• **Assignment**:
Somewhere below are a line with "- We can enter" and a later line with "print_trace command again.". Output exactly those lines and all lines between them.

• **Data records**:
◆ ◆ ◆ ◆ ◆

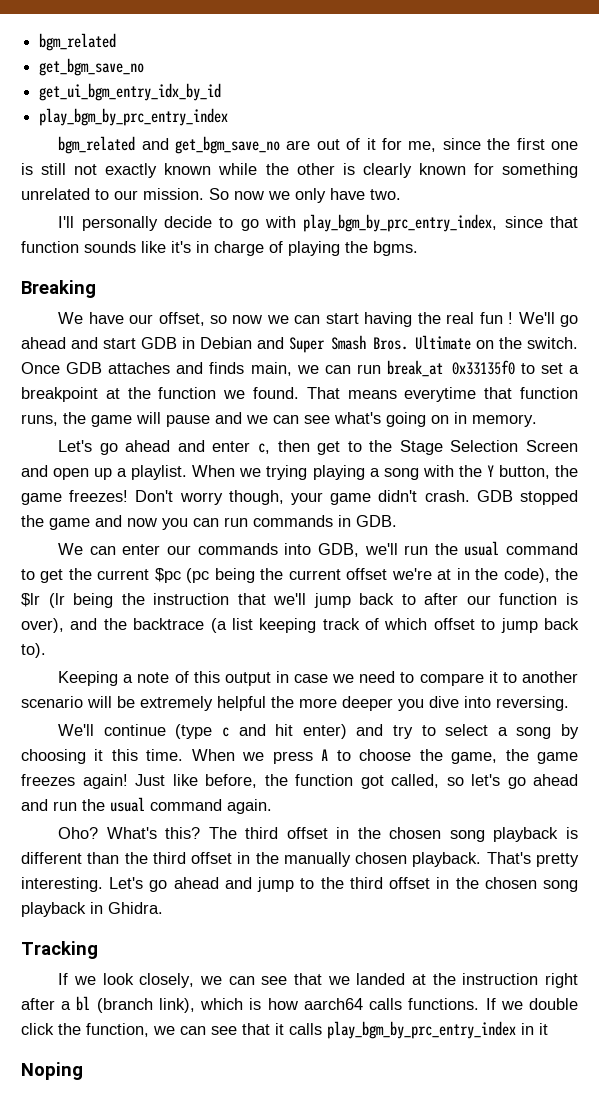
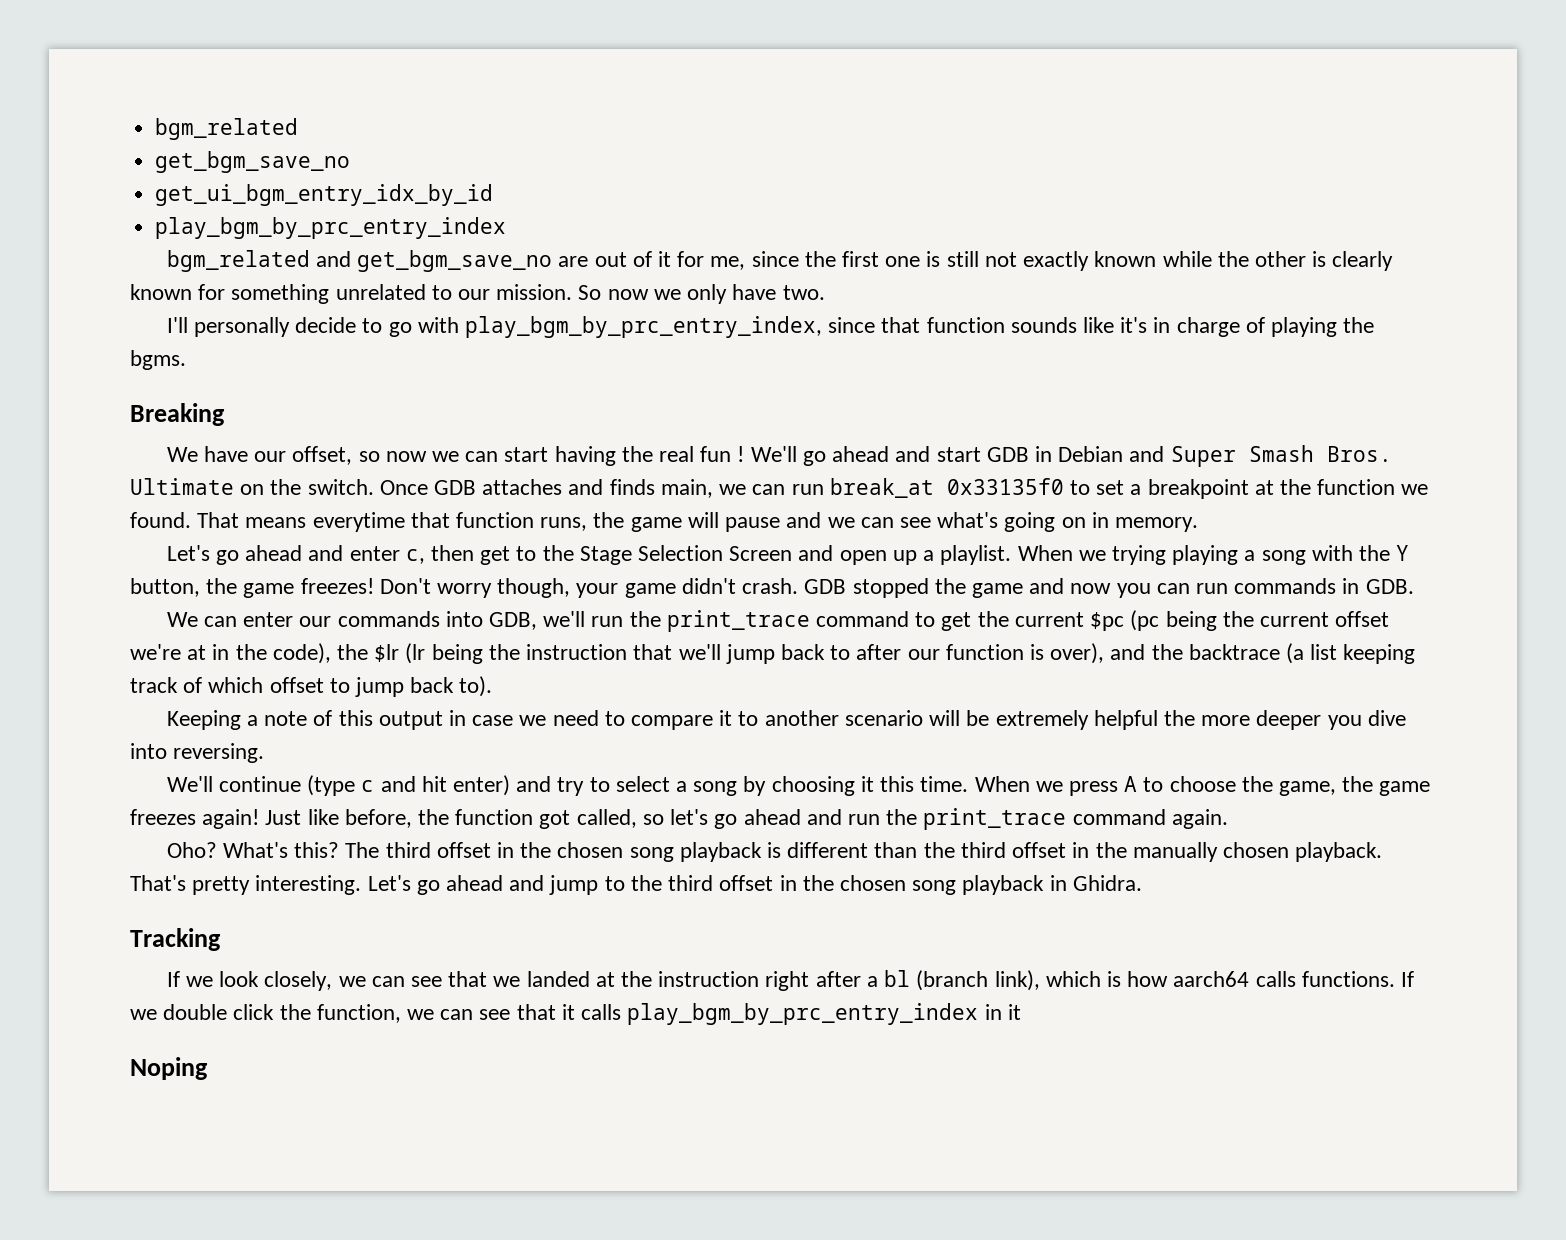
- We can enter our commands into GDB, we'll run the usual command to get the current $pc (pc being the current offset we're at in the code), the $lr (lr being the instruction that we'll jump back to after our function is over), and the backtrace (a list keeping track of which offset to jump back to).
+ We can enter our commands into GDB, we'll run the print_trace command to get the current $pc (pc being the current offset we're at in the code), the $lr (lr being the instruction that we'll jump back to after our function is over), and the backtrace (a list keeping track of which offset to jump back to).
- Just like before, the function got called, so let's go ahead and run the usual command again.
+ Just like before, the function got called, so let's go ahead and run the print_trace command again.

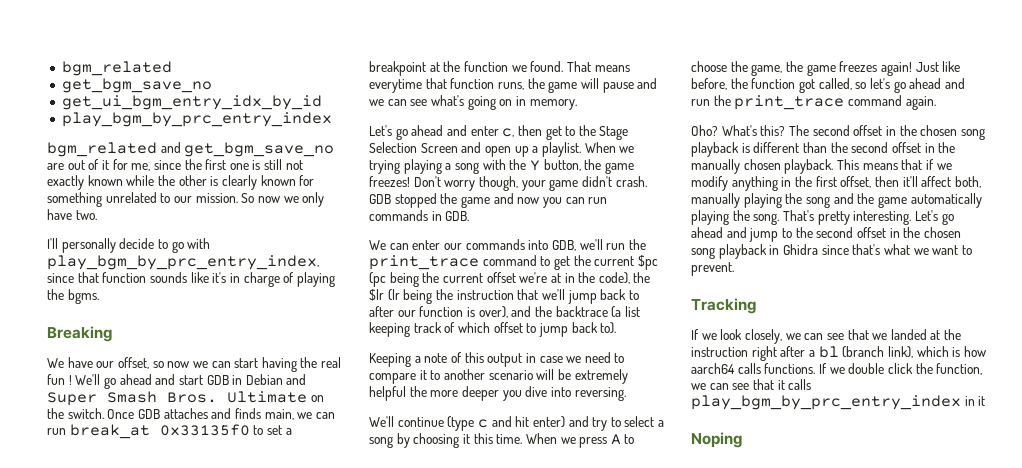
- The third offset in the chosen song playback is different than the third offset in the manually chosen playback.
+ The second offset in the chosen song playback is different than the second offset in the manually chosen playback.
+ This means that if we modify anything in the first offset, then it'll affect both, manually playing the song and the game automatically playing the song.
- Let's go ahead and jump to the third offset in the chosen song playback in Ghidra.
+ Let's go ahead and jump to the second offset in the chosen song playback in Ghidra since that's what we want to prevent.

◆ ◆ ◆ ◆ ◆

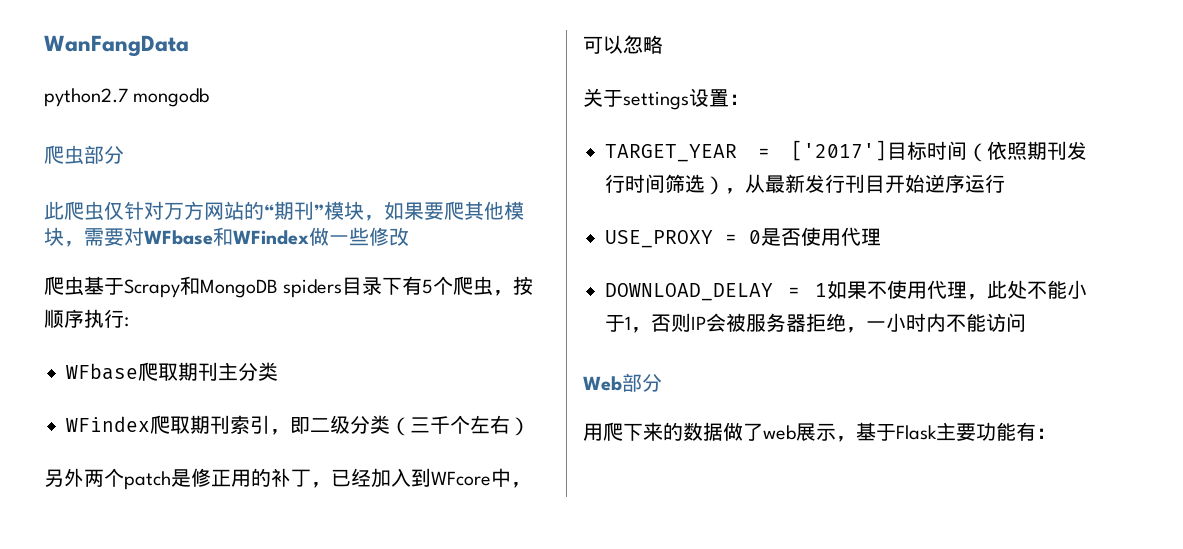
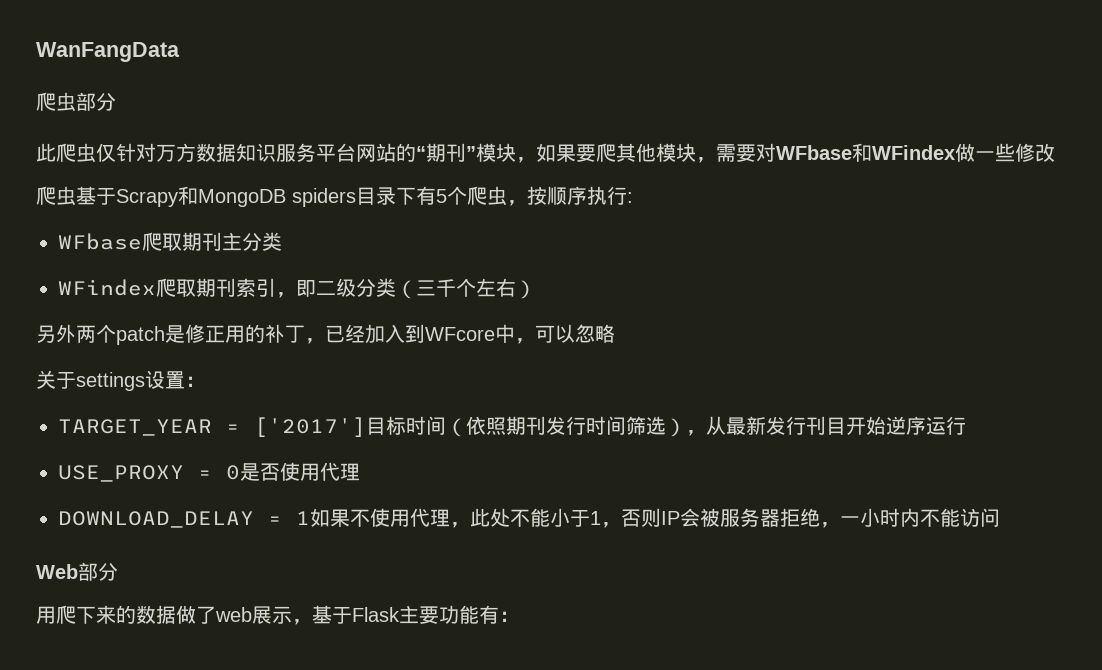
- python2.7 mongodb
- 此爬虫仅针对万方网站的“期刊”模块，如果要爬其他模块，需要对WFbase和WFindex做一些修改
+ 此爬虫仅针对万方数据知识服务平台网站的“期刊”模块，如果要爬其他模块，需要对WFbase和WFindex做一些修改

◆ ◆ ◆ ◆ ◆

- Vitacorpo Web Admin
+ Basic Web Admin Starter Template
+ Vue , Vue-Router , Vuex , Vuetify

◆ ◆ ◆ ◆ ◆

• **Answer to the exercise**:
- We can enter our commands into GDB, we'll run the usual command to get the current $pc (pc being the current offset we're at in the code), the $lr (lr being the instruction that we'll jump back to after our function is over), and the backtrace (a list keeping track of which offset to jump back to).
+ We can enter our commands into GDB, we'll run the print_trace command to get the current $pc (pc being the current offset we're at in the code), the $lr (lr being the instruction that we'll jump back to after our function is over), and the backtrace (a list keeping track of which offset to jump back to).
- Just like before, the function got called, so let's go ahead and run the usual command again.
+ Just like before, the function got called, so let's go ahead and run the print_trace command again.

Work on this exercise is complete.